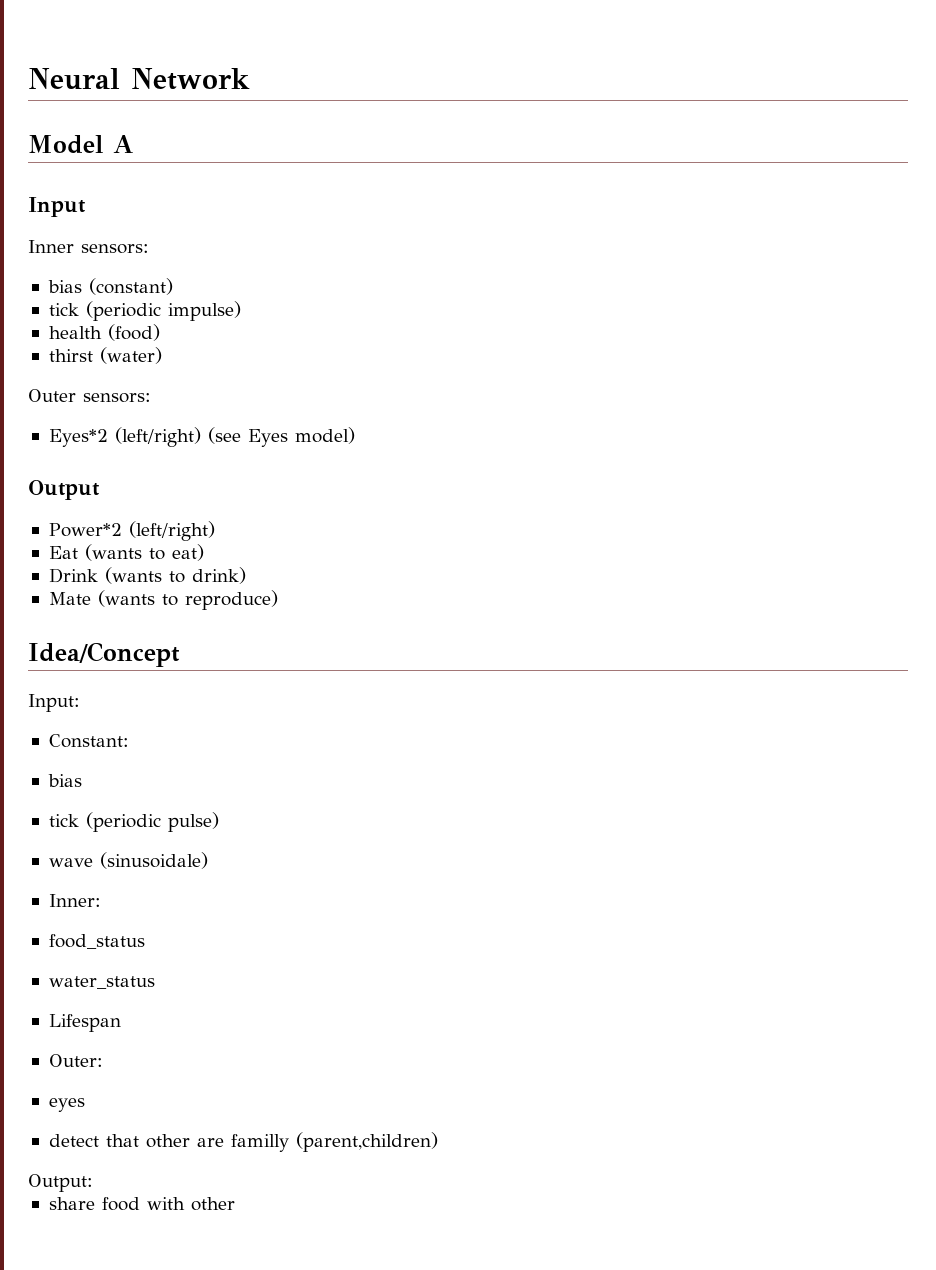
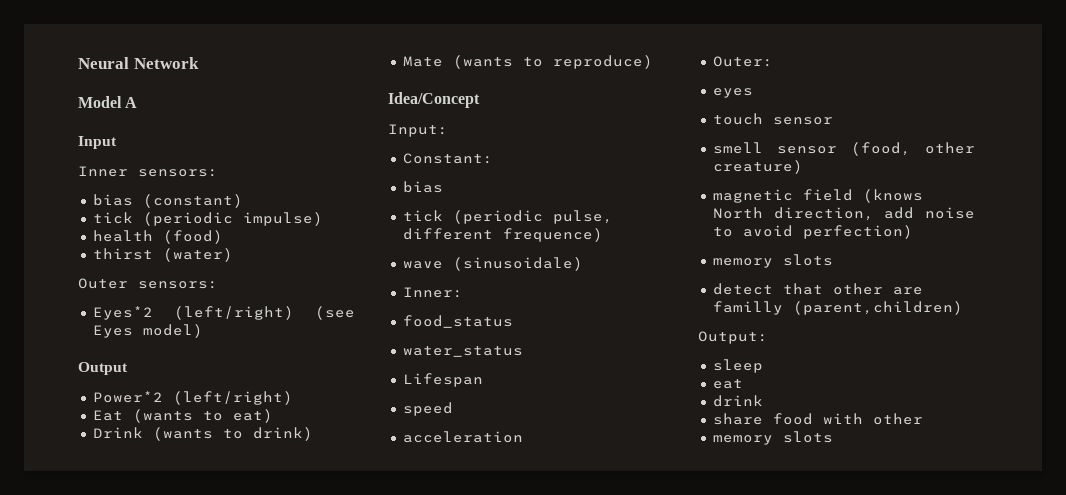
- tick (periodic pulse)
+ tick (periodic pulse, different frequence)
+ speed
+ acceleration
+ touch sensor
+ smell sensor (food, other creature)
+ magnetic field (knows North direction, add noise to avoid perfection)
+ memory slots
+ sleep
+ eat
+ drink
  share food with other
+ memory slots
------------------------------------------------------------------------
TASK STATEMENT: Copy out each line from the preceding entries that mentions the word "pulse".

WRITTEN SOLUTION:
- tick (periodic pulse)
+ tick (periodic pulse, different frequence)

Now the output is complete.